Wall Street bankers admit to mistakes over crisis

Wall Street’s top bankers have apologised for their starring role in provoking the global financial crisis as they brace themselves for details of a looming $120bn (£73bn) tax on profits.

Some of Wall Street's banks are fed up with TARP 

The new tax , due to be announced on Thursday by the Obama administration, is designed to calm an angry American public and help fill the black-hole left by the US’s $700bn bail-out of the banking industry.

The heads of Goldman Sachs, JP Morgan Chase, Morgan Stanley and Bank of America on Wednesday faced detailed questioning before the Financial Crisis Inquiry Commission – the body set up by US Congress to establish the banks’ role in triggering the worst recession since the Great Depression.

John Mack, Morgan Stanley’s chairman, confessed the investment bank ate its “own cooking, and we choked on it,” while Jamie Dimon, his opposite number at JP Morgan Chase, admitted the bank did “make mistakes” – as the quartet gave a penitent performance, admitting several mistakes.

Phil Angelides, the Commission’s chairman, questioned Goldman chairman Lloyd Blankfein over the ethicacy of creating derivative instruments containing sub-prime mortgages for clients, while simultaneously profiting by betting against them.

“It sounds to me a little bit like selling a car with faulty brakes and then buying an insurance policy on the buyer of those cars,” Mr Angelides said. Mr Blankfein downplayed Goldman’s role, arguing such products remain popular today.

Exorbitant pay and bonuses also raised hackles, with Mr Angelides likening banker’s remuneration to playing at a black jack table thanks to the significant potential upside from putting little capital down.

Mr Dimon admitted that it “is a little one-sided that way” but argued that bankers pay could become more adjusted to risks. Mr Dimon noted that the more senior a banker becomes, the more shares he has in the company, meaning he would “pay the price” should it fail.

The comments from the quartet – the fourth being new Bank of America chief executive Brian Moynihan – come as President Barack Obama prepares to unveild his tax on profits.

Having chosen not to tax banker’s bonuses directly, the US President instead intends to levy a fee on profits. The tax aims to recoup the expected $120bn deficit arising from the $700bn Troubled Asset Relief Programme (TARP) – the money that may never be fully repaid from loans made to smaller banks, the motor industry and insurer American International Group.

The tax, which will begin next year and last for ten years, is expected to be aimed at the US’s 20 largest banks. It is likely to be targeted at bank’s riskier investment activities, while ring-fencing consumer banking divisions, so that consumers don’t end up paying for it.

The tax is unlikely to be popular with Wall Street, which kicks off its annual reporting season tomorrow , when JP Morgan is expected to announce a record compensation pool of $29bn. It will be followed by rivals, with Goldman Sachs reporting next week.
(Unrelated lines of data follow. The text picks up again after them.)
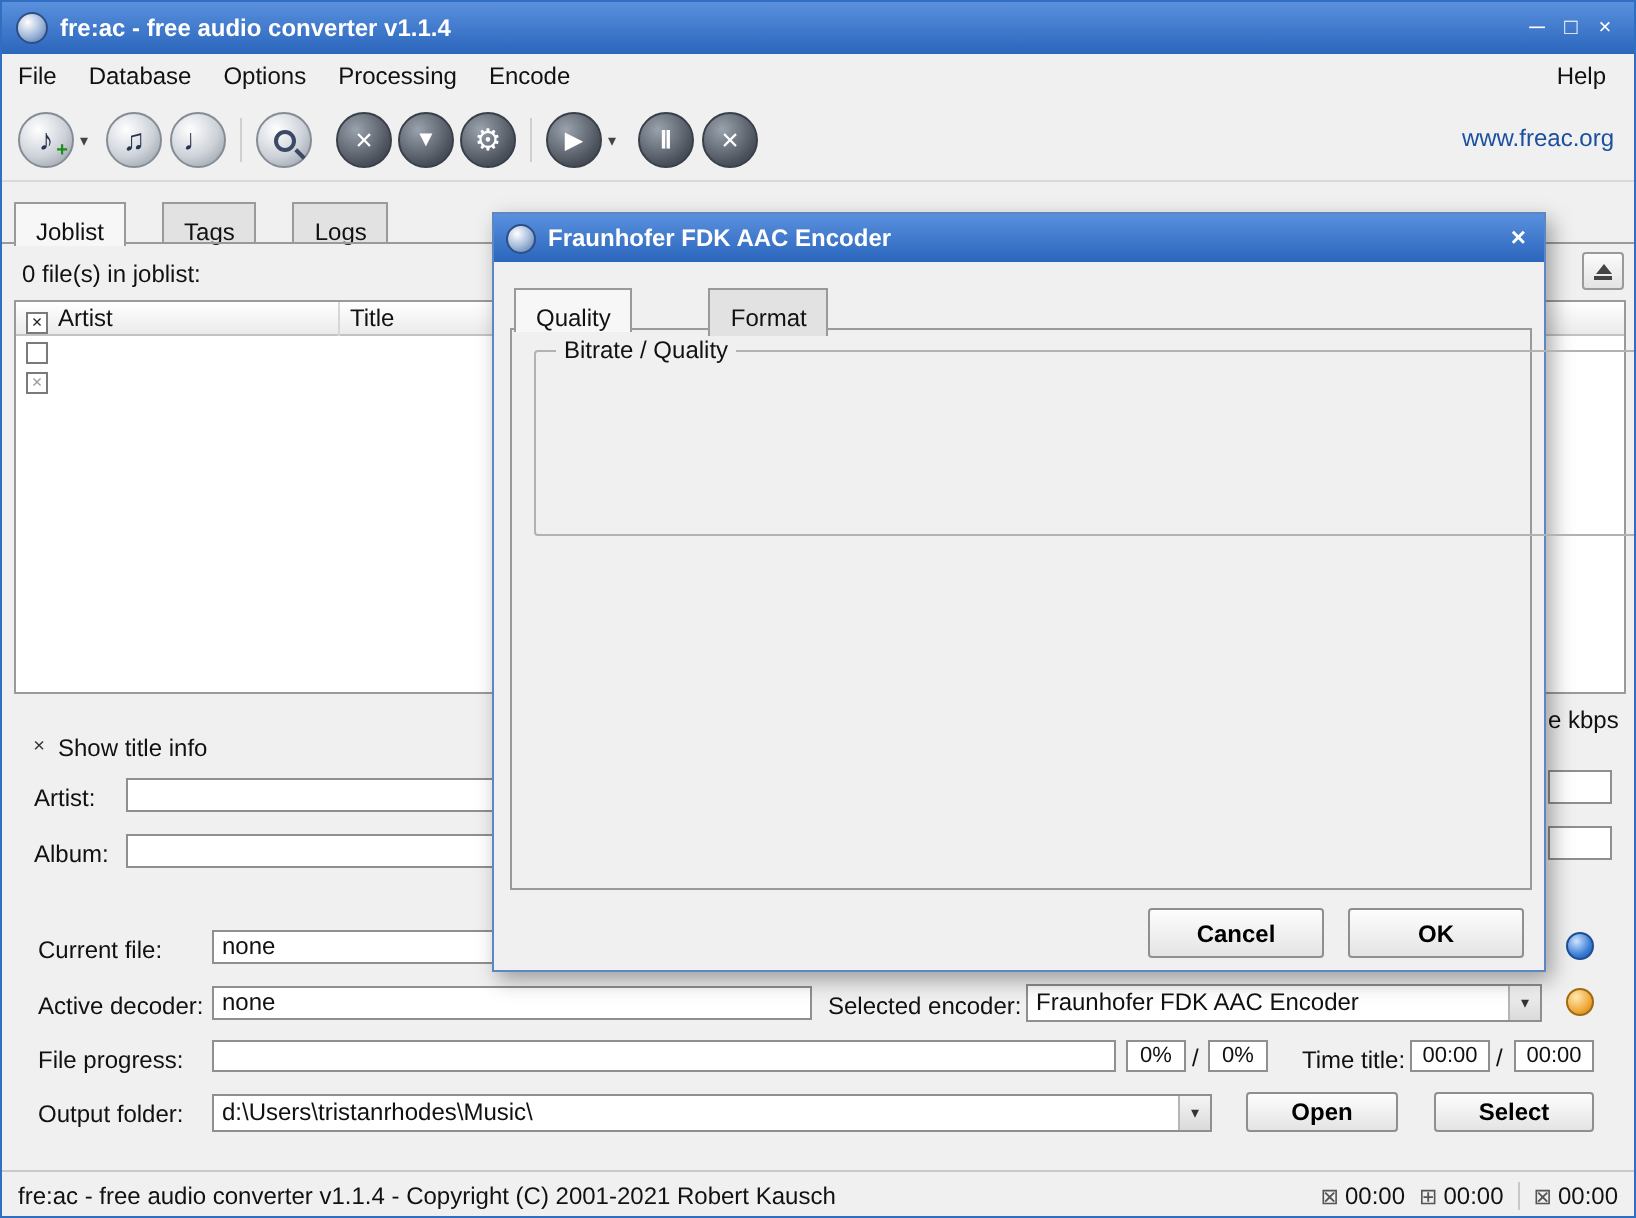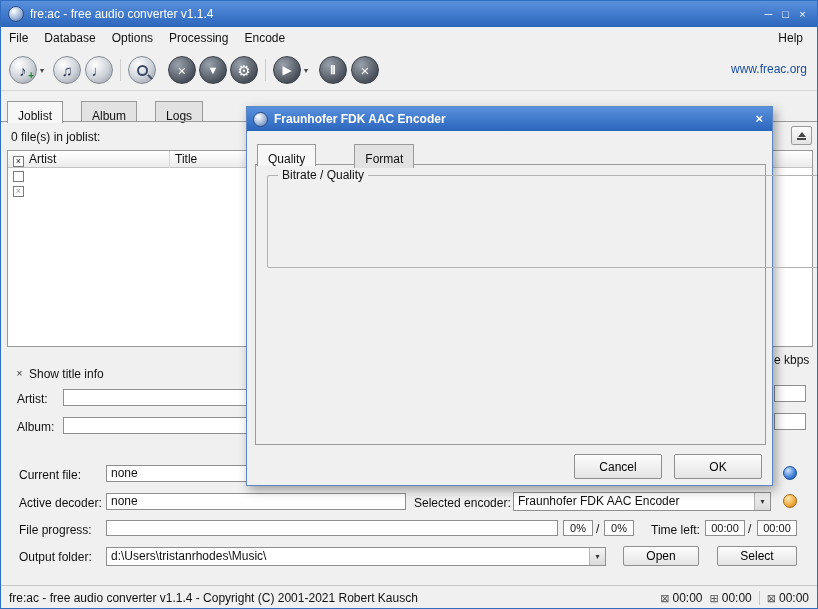--- a/index.html
+++ b/index.html
@@ -5,21 +5,21 @@
   * { box-sizing: border-box; margin: 0; padding: 0; }
   html,body { background:#d4d0c8; }
   body { font-family:"Liberation Sans", sans-serif; font-size:12px; color:#111; }
   .app { position:relative; width:818px; height:609px; background:#f0f0f0; border:1px solid #2f6ec0; overflow:hidden; }
 
   
   .titlebar { position:absolute; left:0; top:0; width:100%; height:26px;
     background:linear-gradient(#5a90dd,#2a66bd); display:flex; align-items:center; }
   .app-icon { width:16px; height:16px; border-radius:50%; margin:0 6px 0 7px;
     background:radial-gradient(circle at 35% 30%, #ffffff, #9fb6d8 55%, #4a6ea8); border:1px solid #2b4f86; }
-  .title-text { color:#fff; font-weight:normal; font-size:12px; }
+  .title-text { color:#fff; font-weight:bold; font-size:12px; }
   .win-controls { position:absolute; right:6px; top:0; height:26px; display:flex; align-items:center; }
   .win-controls span { width:17px; text-align:center; color:#fff; font-size:11px; cursor:default; }
 
   
   .menubar { position:absolute; left:0; top:26px; width:100%; height:22px; background:#f0f0f0;
     display:flex; align-items:center; }
   .menu-item { padding:3px 8px; cursor:default; }
   .menu-help { position:absolute; right:6px; padding:3px 8px; }
 
   
@@ -74,21 +74,21 @@
   .frag-text { position:absolute; left:773px; top:352px; white-space:nowrap; }
   .frag-box { position:absolute; width:32px; height:17px; background:#fff; border:1px solid #8f8f8f; }
 
   .lbl { position:absolute; font-size:12px; white-space:nowrap; }
   .field { position:absolute; background:#fff; border:1px solid #8f8f8f; font-size:12px;
     line-height:15px; padding:0 4px; overflow:hidden; white-space:nowrap; }
   input.field { outline:none; }
   .valbox { position:absolute; background:#fff; border:1px solid #8f8f8f; font-size:11px;
     text-align:center; line-height:14px; }
   .btn { position:absolute; background:linear-gradient(#fdfdfd,#e4e4e4); border:1px solid #8f8f8f;
-    border-radius:2px; font-size:12px; text-align:center; cursor:default; font-family:"Liberation Sans",sans-serif; }
+    border-radius:2px; font-size:12px; text-align:center; cursor:default; font-family:"Liberation Sans",sans-serif;font-weight:bold; }
   .combo { position:absolute; background:#fff; border:1px solid #8f8f8f; font-size:12px;
     line-height:17px; padding:0 18px 0 4px; white-space:nowrap; overflow:hidden; cursor:default; }
   .combo .arrow { position:absolute; right:0; top:0; bottom:0; width:16px;
     background:linear-gradient(#f5f5f5,#dadada); border-left:1px solid #b5b5b5; text-align:center;
     font-size:8px; line-height:17px; color:#333; }
   .ball { position:absolute; width:14px; height:14px; border-radius:50%; }
   .ball.blue { background:radial-gradient(circle at 35% 30%, #cfe4ff, #3d7fd6 60%, #1c4f96); border:1px solid #1c4f96; }
   .ball.orange { background:radial-gradient(circle at 35% 30%, #ffe9b0, #f0a93c 60%, #b97914); border:1px solid #a06a10; }
 
   
@@ -182,21 +182,21 @@
       <span class="glyph" style="font-size:12px;font-weight:bold">Ⅱ</span>
     </div>
     <div class="tbtn dark" style="left:350px">
       <span class="glyph">×</span>
     </div>
     <span class="web-link">www.freac.org</span>
   </div>
 
   <div class="tabs">
     <span class="tab active">Joblist</span>
-    <span class="tab">Album</span>
+    <span class="tab">Tags</span>
     <span class="tab">Logs</span>
   </div>
   <div class="tabline"></div>
 
   <span class="count-text lbl">0 file(s) in joblist:</span>
 
   <div class="eject-btn">
     <span class="eject-tri"></span>
     <span class="eject-bar"></span>
   </div>
@@ -233,21 +233,21 @@
     <span>Fraunhofer FDK AAC Encoder</span>
     <span class="arrow">▾</span>
   </div>
   <span class="ball orange" style="left:782px;top:493px"></span>
 
   <span class="lbl" style="left:18px;top:522px">File progress:</span>
   <div class="field" style="left:105px;top:519px;width:452px;height:16px;padding:0"></div>
   <span class="valbox" style="left:562px;top:519px;width:30px;height:16px">0%</span>
   <span class="lbl" style="left:595px;top:521px">/</span>
   <span class="valbox" style="left:603px;top:519px;width:30px;height:16px">0%</span>
-  <span class="lbl" style="left:650px;top:522px">Time left:</span>
+  <span class="lbl" style="left:650px;top:522px">Time title:</span>
   <span class="valbox" style="left:704px;top:519px;width:40px;height:16px">00:00</span>
   <span class="lbl" style="left:747px;top:521px">/</span>
   <span class="valbox" style="left:756px;top:519px;width:40px;height:16px">00:00</span>
 
   <span class="lbl" style="left:18px;top:549px">Output folder:</span>
   <div class="combo" style="left:105px;top:546px;width:500px;height:19px">
     <span>d:\Users\tristanrhodes\Music\</span>
     <span class="arrow">▾</span>
   </div>
   <button class="btn" style="left:622px;top:545px;width:76px;height:20px">Open</button>

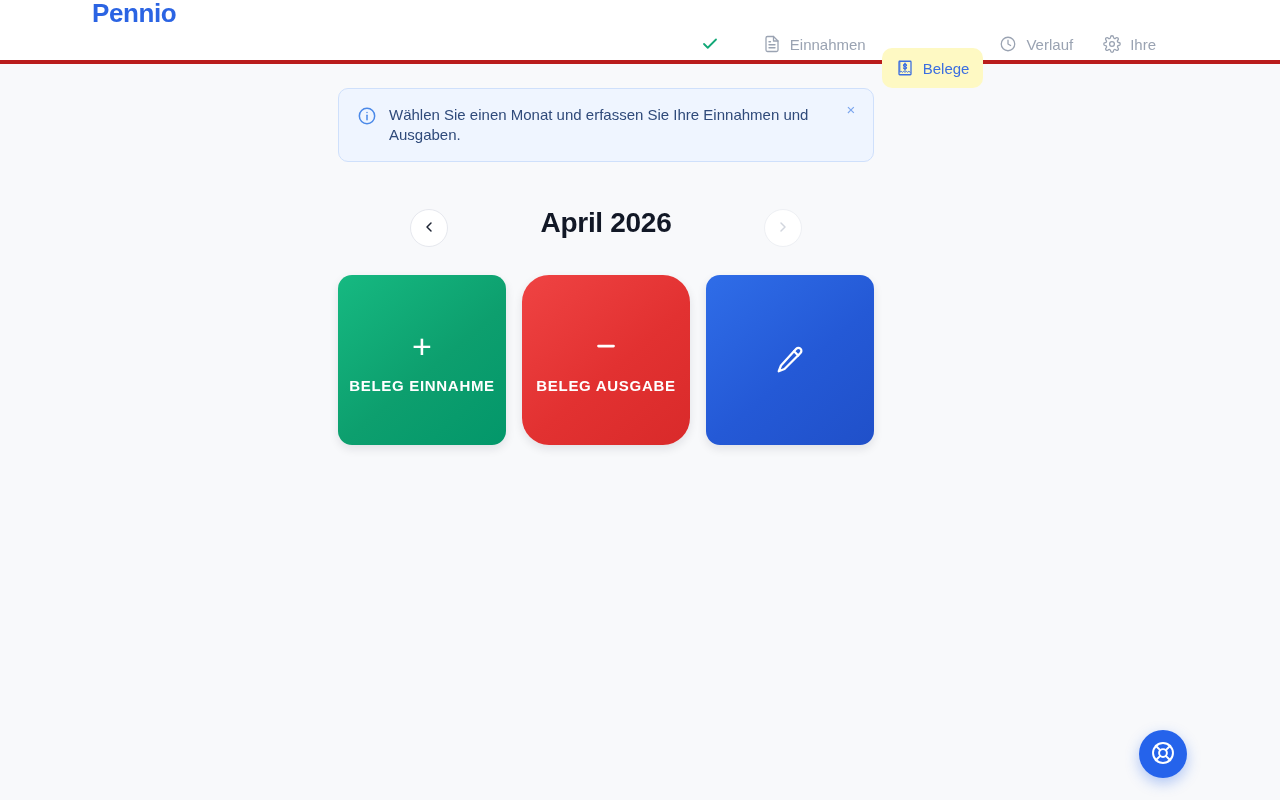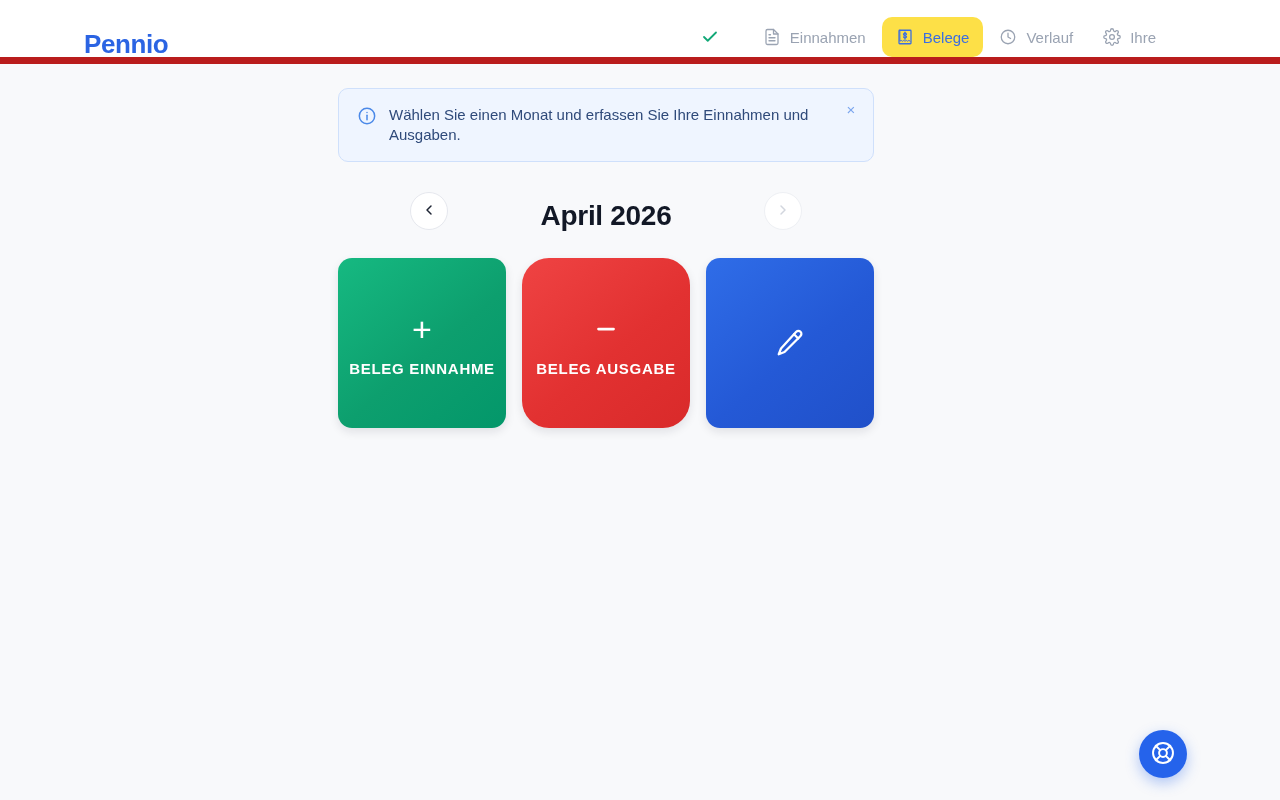--- a/index.html
+++ b/index.html
@@ -15,24 +15,24 @@
     font-family: "Liberation Sans", "DejaVu Sans", sans-serif;
     background: #f8f9fb;
     color: #111827;
     -webkit-font-smoothing: antialiased;
   }
 
   
   .header {
     height: 64px;
     background: #ffffff;
-    border-bottom: 7px solid #b91c1c;
-    display: flex;
-    align-items: flex-end;
-    padding: 0 24px 0 0;
+    border-bottom: 4px solid #b91c1c;
+    display: flex;
+    align-items: flex-start;
+    padding: 0 24px 0 8px;
     position: relative;
   }
 
   .brand {
     font-size: 26px;
     font-weight: bold;
     color: #2b64e3;
     letter-spacing: -0.4px;
     margin-left: 84px;
     line-height: 1;
@@ -67,22 +67,23 @@
     white-space: nowrap;
     cursor: pointer;
     background: transparent;
     border: none;
     font-family: inherit;
   }
 
   .nav-item .nav-label { line-height: 1; }
 
   .nav-item.active {
-    background: #fde047;
+    background: #fef9c3;
     color: #3b6ee0;
+    margin-top: 48px;
   }
 
   .nav-item .ic { display: flex; align-items: center; }
 
   .nav-gap { width: 14px; }
 
   
   .main {
     width: 1212px;
     height: 736px;
@@ -135,23 +136,23 @@
     font-size: 15px;
     line-height: 1;
     cursor: pointer;
     background: none;
     border: none;
     font-family: inherit;
   }
 
   
   .month-row {
-    margin-top: 30px;
-    display: flex;
-    align-items: flex-end;
+    margin-top: 47px;
+    display: flex;
+    align-items: flex-start;
     justify-content: center;
     gap: 68px;
   }
 
   .month-btn {
     width: 38px;
     height: 38px;
     border-radius: 50%;
     border: 1px solid #e6e8ee;
     background: #ffffff;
Closer to home, Lord Myners, the City minister, backed comments from Royal Bank of Scotland chief executive Stephen Hester on the need to pay bankers appropriately.

“Major banks have paid very high bonuses and if we want RBS to play in a global world, it has to equip itself appropriately to do that,” Lord Myners told a Commons hearing. He said if pay were to be arbritarily restricted “the effect would be a significant erosion in the competitiveness of the bank”.